Newspapers and politicians can empower citizens, or they can promote cynicism and gridlock. The package of bad choices being presented to voters in the coming election are an example of the latter, and so is an article in today’s Chronicle reporting poll results showing voters want neither tax increases nor spending cuts.

It’s certainly true that most people want maximum services and minimal taxes, but Chron’s writer Carla Marinucci does a real disservice by her selective presentation of the Field Poll results.
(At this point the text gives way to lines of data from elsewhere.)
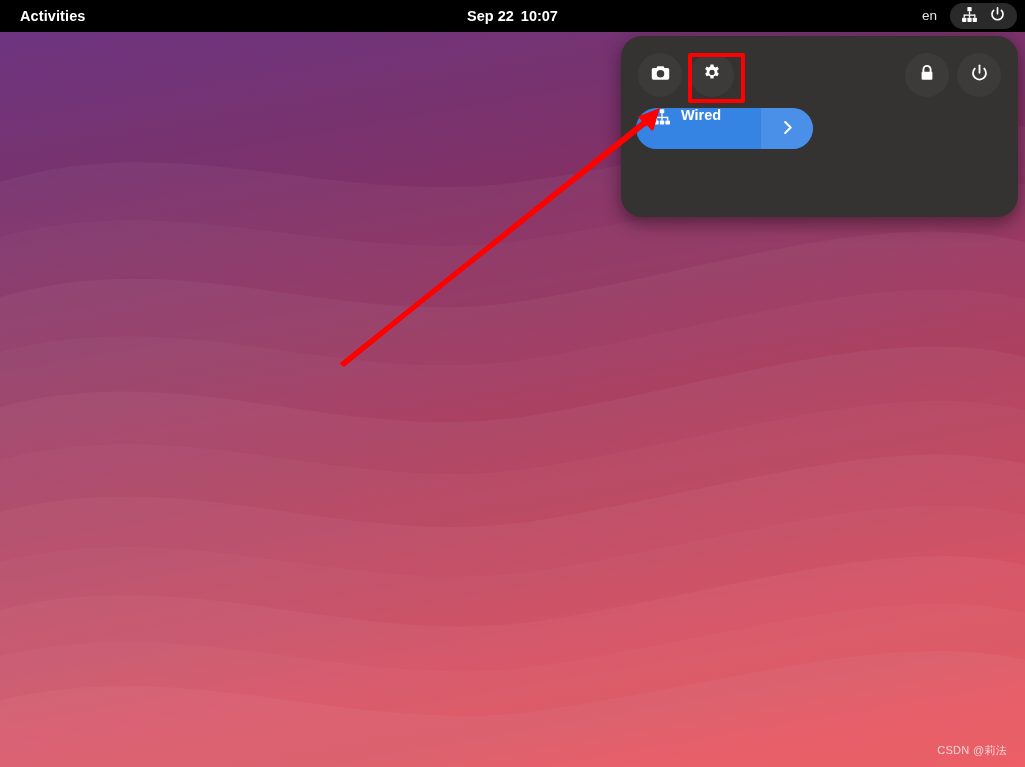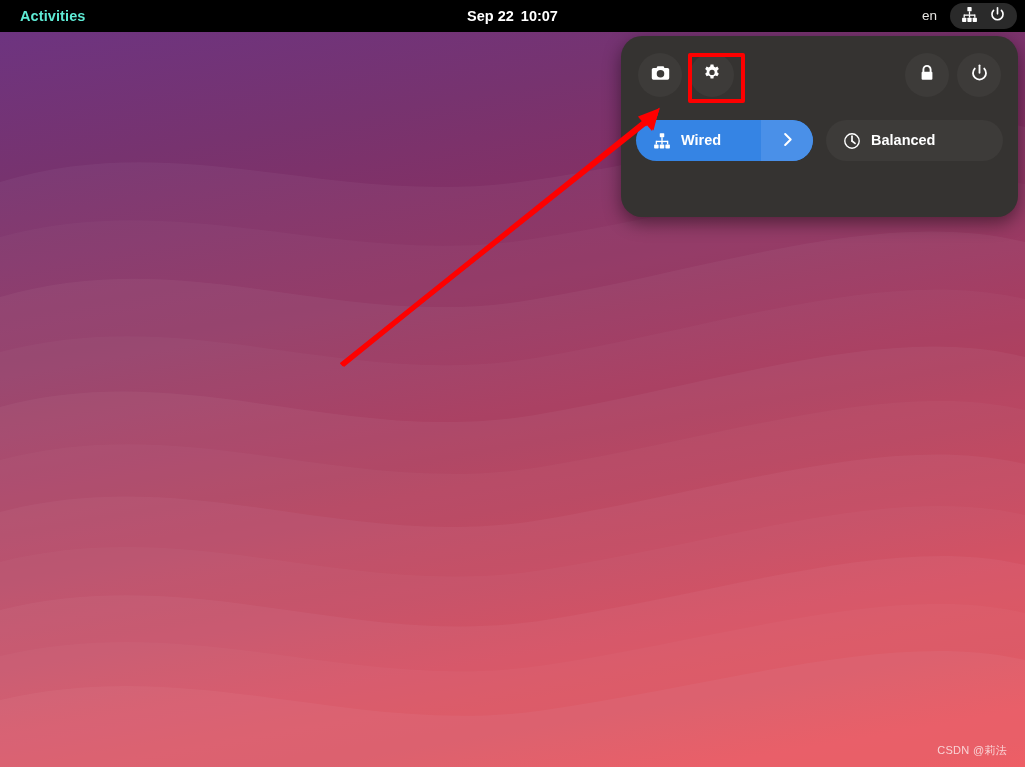"Activities" #activities { color: #5eead4 -> #ffffff }
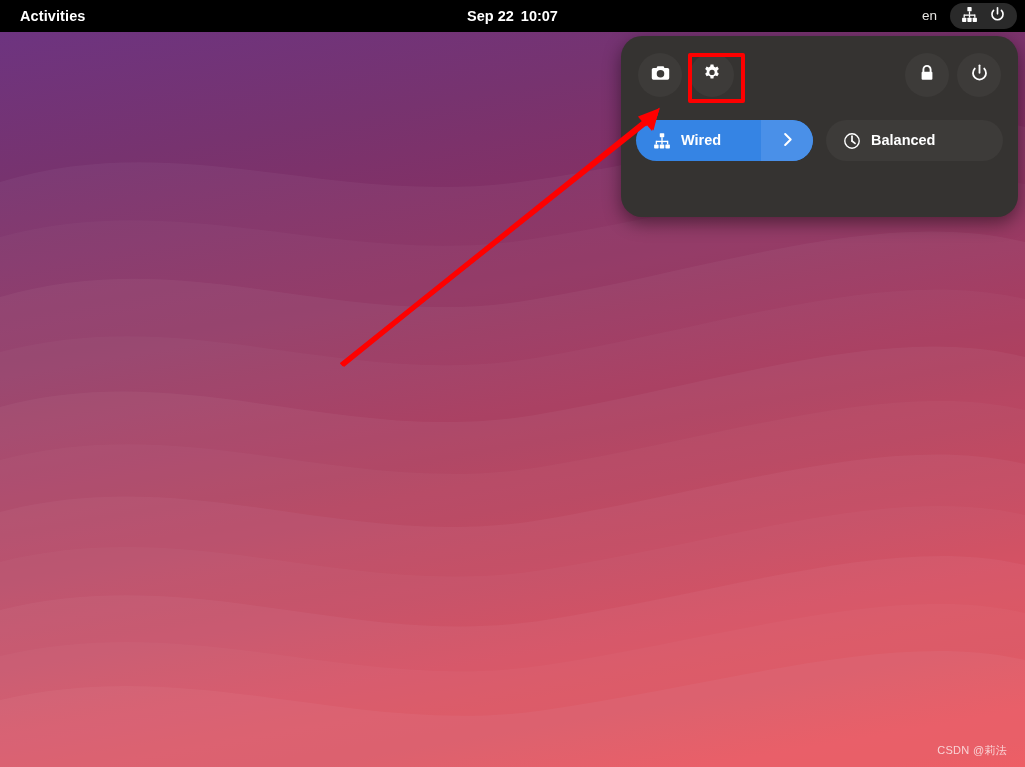"Wired" .tile { align-items: center -> none; margin-top: 12px -> none }
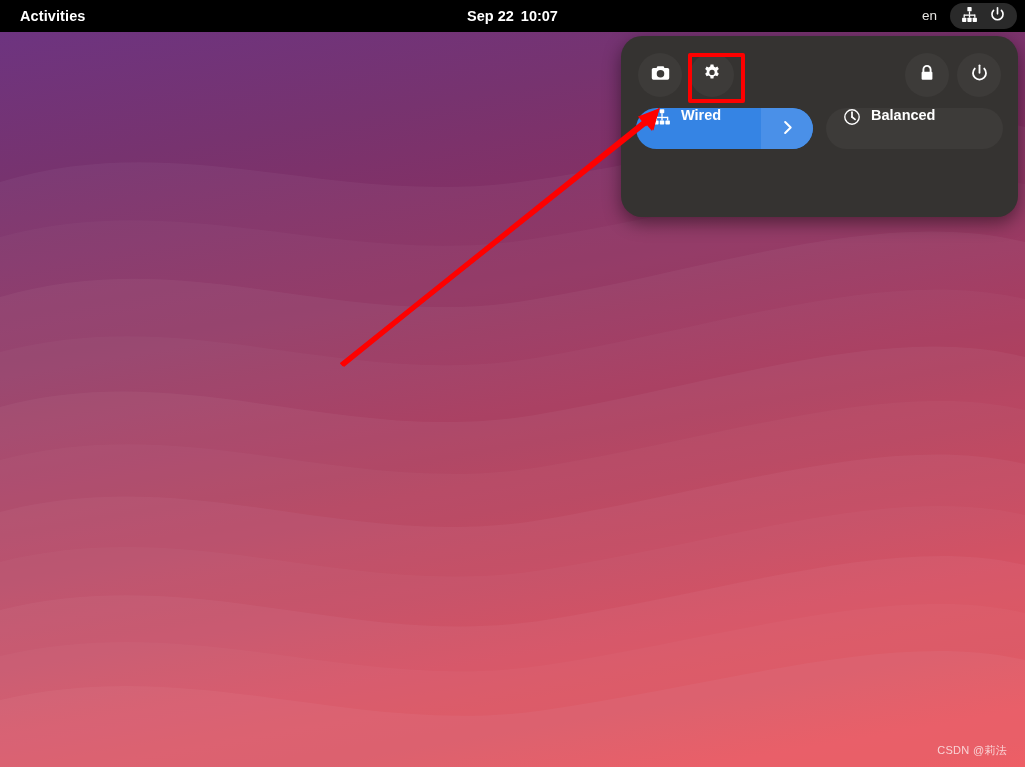"Balanced" div.tile { html: <div> <span> <svg> <circle></circle> <path></path> <path></path> </svg> </span> <span>Balanced</span> </div> -> none }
Rather than writing “state voters strongly oppose both new taxes and cuts in their favorite programs and services,” she could have written this: A new poll shows state voters want to close the budget gap by legalizing marijuana and increasing taxes on millionaires.

Instead, readers must make the jump to learn that 56 percent of voters want to legalize and tax marijuana, something legislation by Assembly member Tom Ammiano would do. And they have to make it almost to the end of the story to read that, “Three-quarters also supported more taxes on millionaires.”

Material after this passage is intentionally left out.